Um dos momentos mais sagazes do poeta latino do séc. I a. C., Ovídio, foi o de considerar de forma peremptória que o amor, como todas as outras artes antropológicas, poderia ser ensinado às pessoas a desenvolver ao longo da vida, independentemente de quaisquer condicionalismos circunstanciais de cada indivíduo no contexto em que está inserido. Por isso, desdobrou-se num esforço desmesurado para provar tão grande intento. Fê-lo através da sua promíscua obra Arte de Amar; obra essa que se circunscreve em facultar aos putativos amantes as ferramentas “indispensáveis” de sedução, fetiche e conquista em última instância. Uma façanha apenas para os “mestres de amor”, tal como o próprio presunçosamente se autoproclamou.
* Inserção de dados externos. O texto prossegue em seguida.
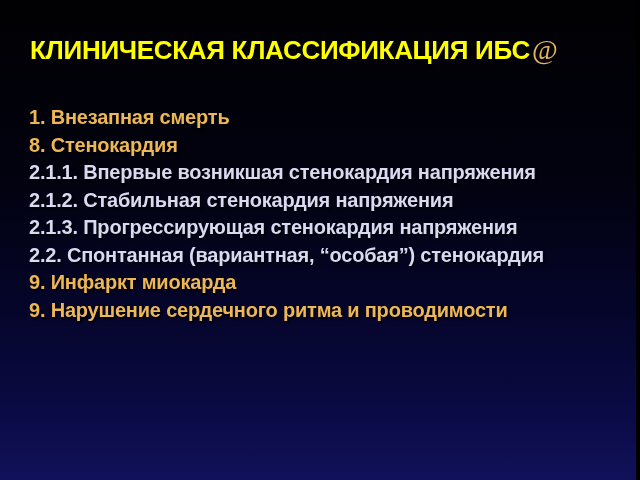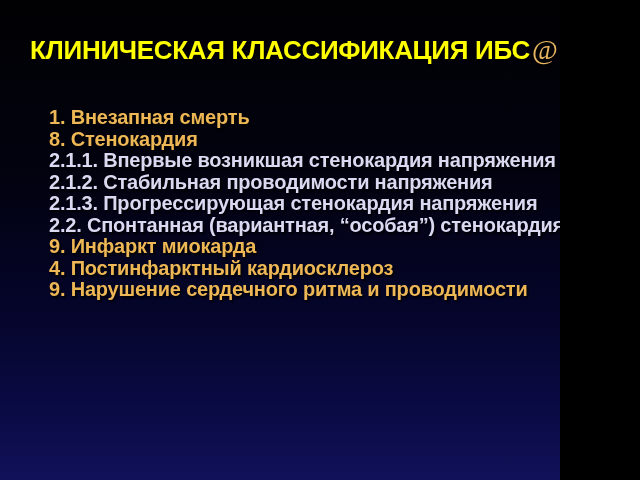"КЛИНИЧЕСКАЯ КЛАССИФИКАЦИЯ ИБС@" .slide { width: 560px -> 636px }
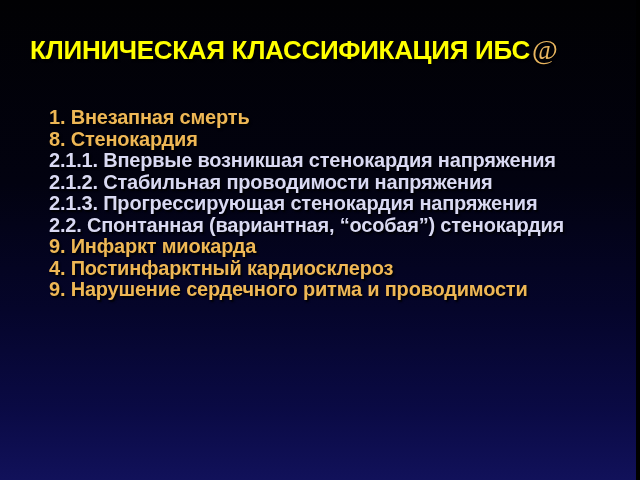"1. Внезапная смерть" .list { gap: 1px -> 7px; margin-left: 20px -> none }
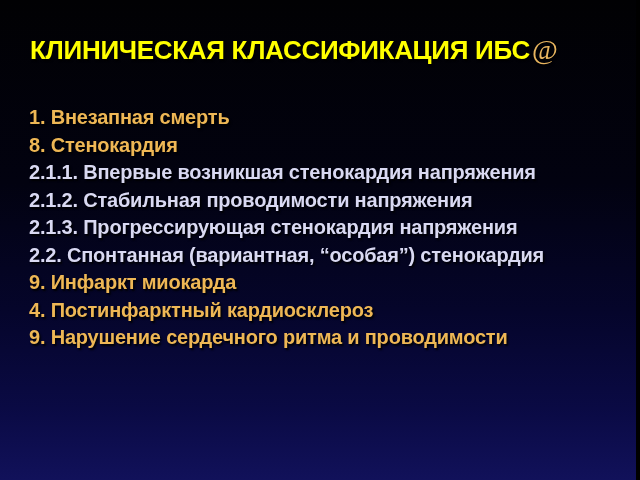"2.1.2. Стабильная проводимости" div.item { text: проводимости -> стенокардия }
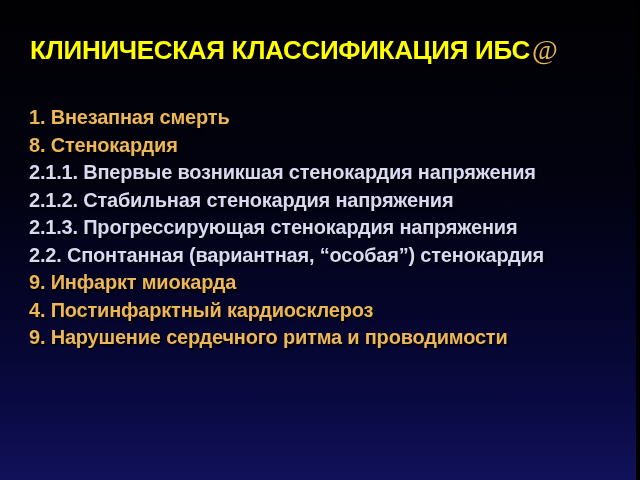"4. Постинфарктный кардиосклероз" div.item { html: <div>4. Постинфарктный кардиосклероз</div> -> none }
Feito este brevíssimo intróito, deixemos agora de lado Ovídio e atentemos para o conceito terminológico do amor. Afinal de contas, o que é o amor? E quais são os seus predicados axiológicos na vida dos amantes? O amor, de forma subsumida, é uma força sobrenatural que visa aproximar e unir os seres numa relação bastante especial. No grego bíblico onde o termo ganhou mais relevo e projecção mediática para as outras civilizações mundiais, o amor envolvia três importantíssimos significados etimológicos, que são “agapé”, “philia” e “eros”, abarcando o círculo tridimensional do Homem na sua esfera inter e extra-relacional com os seus semelhantes, bem como com o Divino mediante a religião. As demonstrações do amor nestas três vertentes da cultura helénica, máxime o amor “eros”, comportam torrentes de sentimentos hipertrofiados que nos levam, muitas das vezes, a perder a noção do juízo. Talvez seja por este motivo que exista um consenso generalizado entre os seres humanos que o amor é irracional, visto que “o coração tem as suas razões que a mente desconhece”, sustentava Pascal na sua construção doutrinária sobre o amor. Que razões indesvendáveis são essas que não são cognoscíveis? Serão, porventura, as de amar e não ser amado? Eis as insondáveis questões que nos interpelam.

Deixemos agora de lado as concepções dogmáticas e atentemos na realidade prática da alcova do amor, o centro nevrálgico de todas as emoções humanas. Uma das características imprescindíveis e irrenunciáveis do amor é o coração, tal como este simboliza na perfeição aquele. O coração não faz sentido sem o sustentáculo do amor. E o amor não se realiza sem a estreita colaboração do coração. Não há amor sem coração e, muito menos, o coração sem amor. Perder o coração é deixar escapar irreversivelmente o amor e vice-versa. São duas realidades visceralmente intrínsecas dentro do Homem, geradoras de sentimentos indescritíveis e indomáveis ao ponto de abalar fortemente com toda a nossa estrutura físico-emocional, deixando-nos sem autodomínio e à mercê da deriva da paixão (que o diga, por todos, Propércio, Tibulo, Catulo, Virgílio e tantas outras mulheres e homens que foram fortemente “dilacerados” pela loucura do amor).

Deixemos agora de lado as formulações filosóficas e parábolas do amor e atentemos na sua “causa efeito” nos corações dos comuns mortais, mormente a razão última da sua existência. Uma das matrizes e pressupostos valorativos do amor é a partilha. Não uma partilha adulterada, baseada em meros caprichos individualistas, mas sim numa convivência sã, fidedigna, incondicional e perpétua, envolvendo sempre a exequibilidade sentimental que deixa marcas profundamente indeléveis na vida dos amantes. “Despedaçamos” a metade do nosso sensível coração para juntá-lo com um outro coração “partido”, que se identifica plenamente connosco, mediante o acasalamento e a consumação, passando assim a formar apenas um só corpo e um único propósito de vida. Uma completa e deliberada alienação que transcende a lógica racional.

É justamente por todas estas vicissitudes comportamentais que o amor é uma submissão, inconformismo, tortura, sofrimento, prisão e escravatura consentida por aqueles que realmente amamos. Apesar de toda esta torrente de “erosão sentimental”, que o amor acarreta e encerra na vida dos amantes, ele também é indubitavelmente comunhão, protecção, partilha, beleza, doçura, afeição, arrebatamento, satisfação e felicidade. Mistério, portanto, paradoxal.